Task to complete =>
Tally up the lines below with "shipping" in them. Answer with the number only.

---------- The input ----------

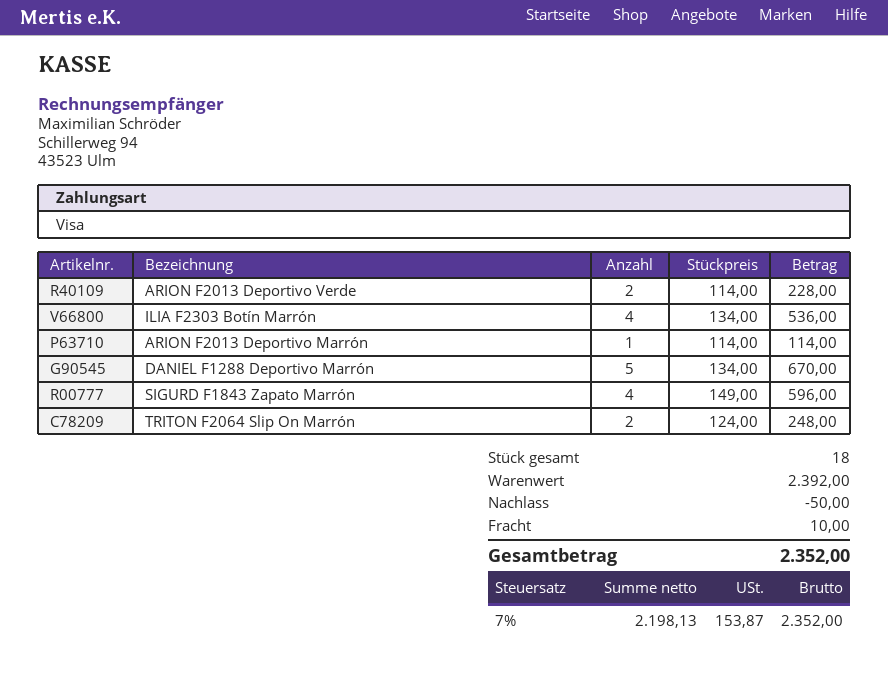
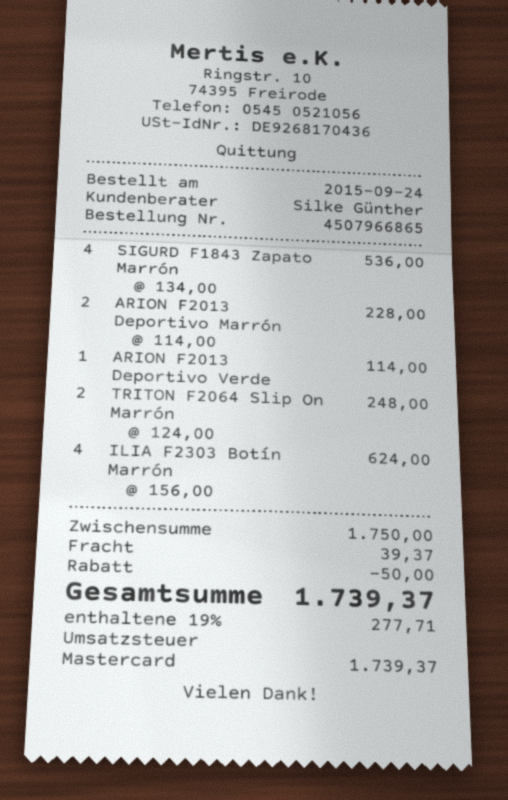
payment method: Visa -> Mastercard
ARION F2013 Deportivo Verde: 2 x 114.00 = 228.00 -> 1 x 114.00 = 114.00
ILIA F2303 Botín Marrón: 4 x 134.00 = 536.00 -> 4 x 156.00 = 624.00
ARION F2013 Deportivo Marrón: 1 x 114.00 = 114.00 -> 2 x 114.00 = 228.00
DANIEL F1288 Deportivo Marrón: 5 x 134.00 = 670.00 -> none
SIGURD F1843 Zapato Marrón: 4 x 149.00 = 596.00 -> 4 x 134.00 = 536.00
subtotal: 2392.00 -> 1750.00
shipping: 10.00 -> 39.37
tax: 7% = 153.87 -> 19% = 277.71
total: 2352.00 -> 1739.37

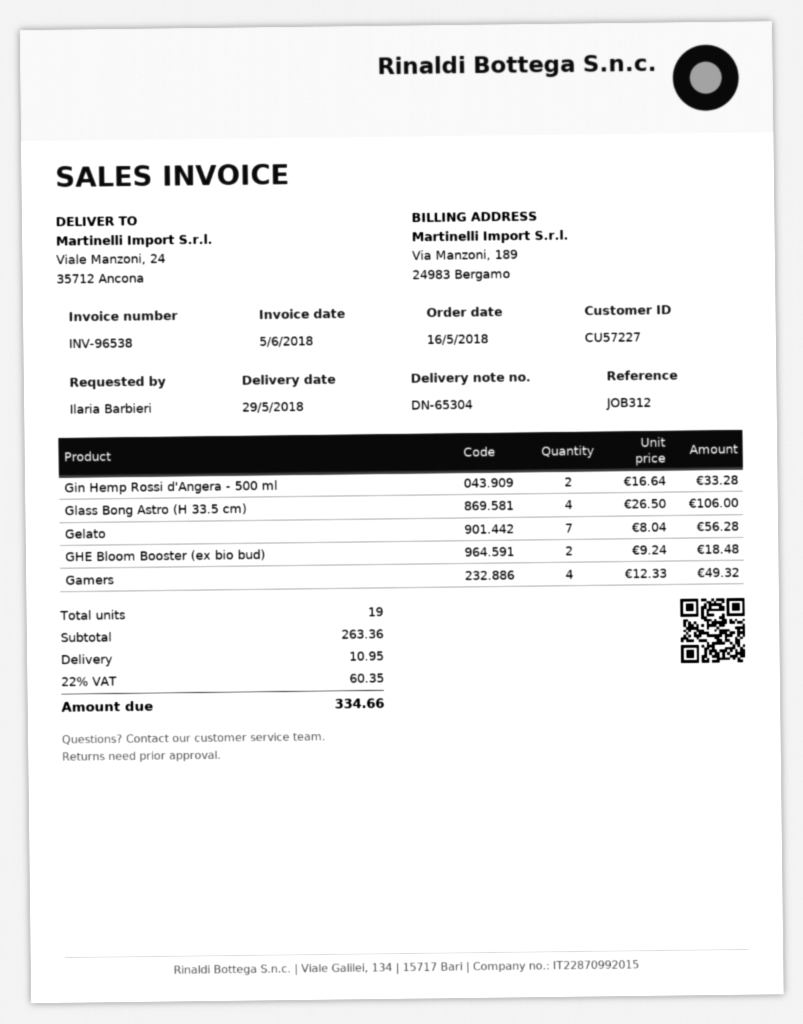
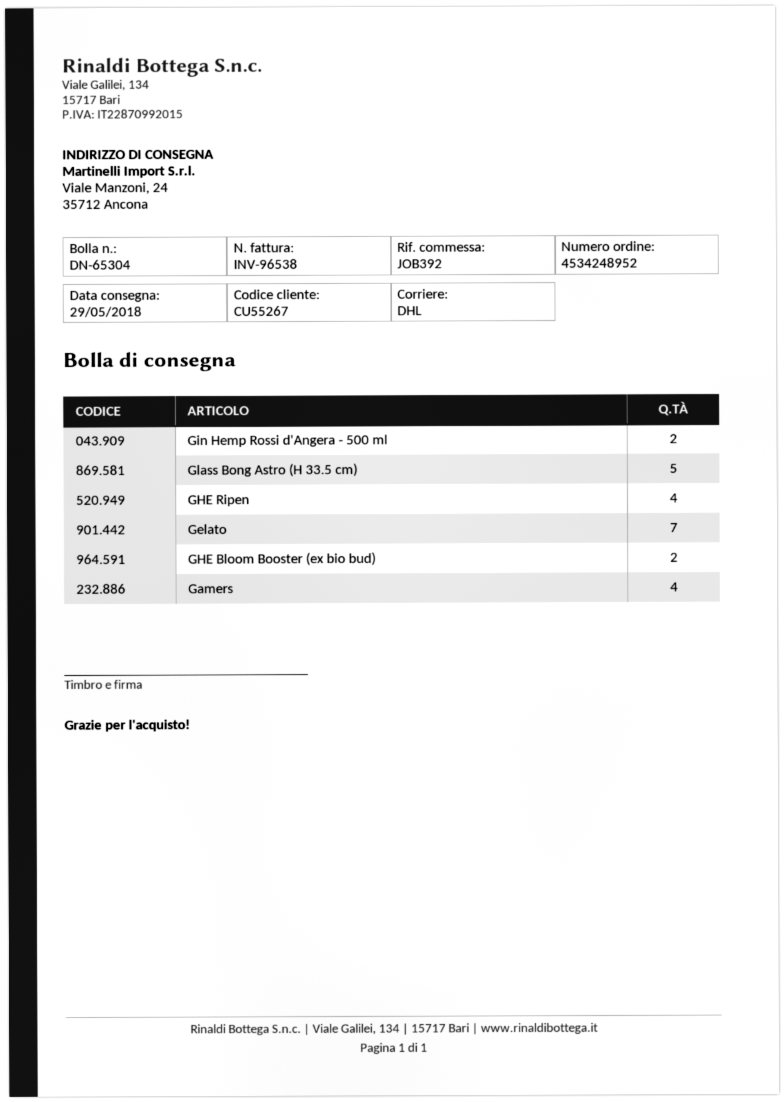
customer number: CU57227 -> CU55267
reference: JOB312 -> JOB392
Glass Bong Astro (H 33.5 cm): 4 -> 5
GHE Ripen: none -> 4

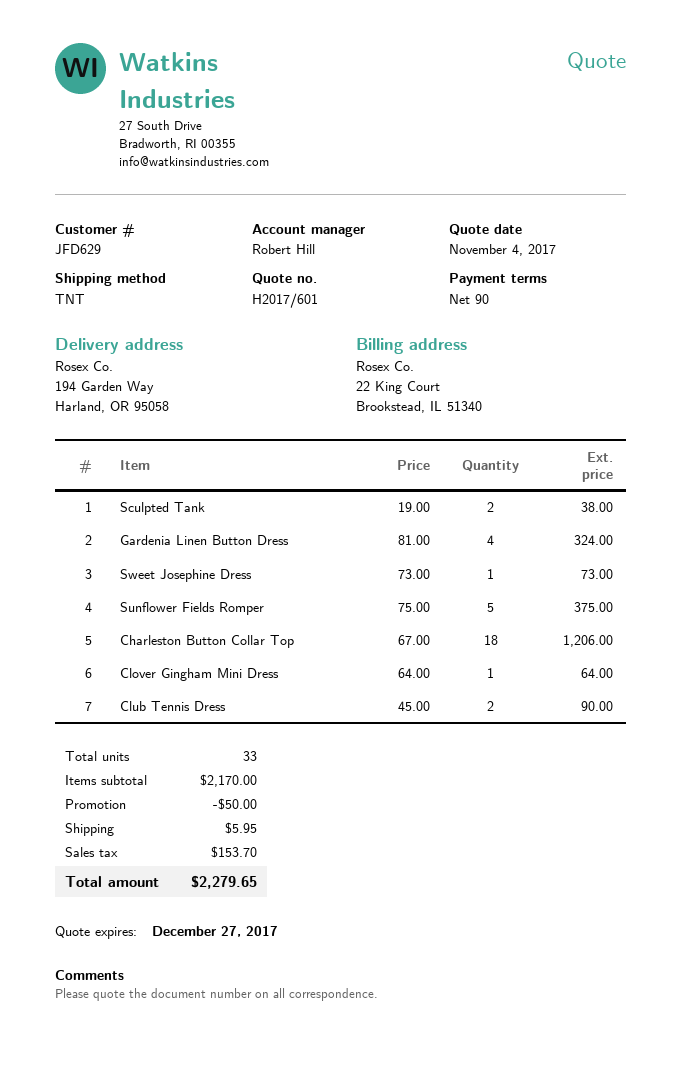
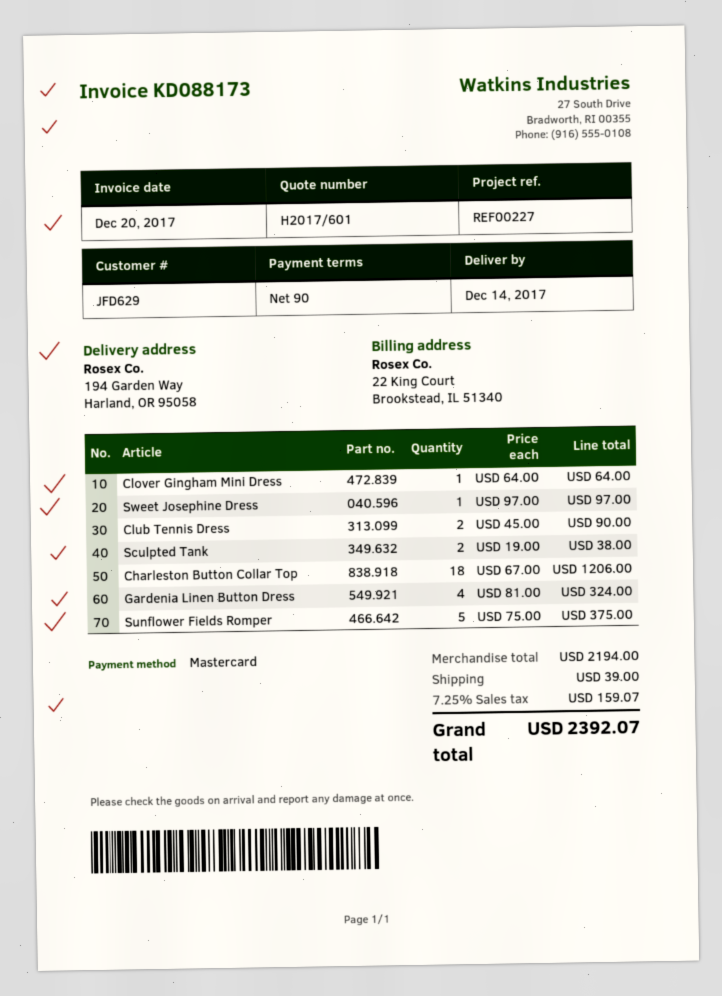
Sweet Josephine Dress: 1 x 73.00 = 73.00 -> 1 x 97.00 = 97.00
subtotal: 2170.00 -> 2194.00
discount: 50.00 -> none
shipping: 5.95 -> 39.00
tax: 153.70 -> 159.07
total: 2279.65 -> 2392.07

----------

Answer to the exercise =>
2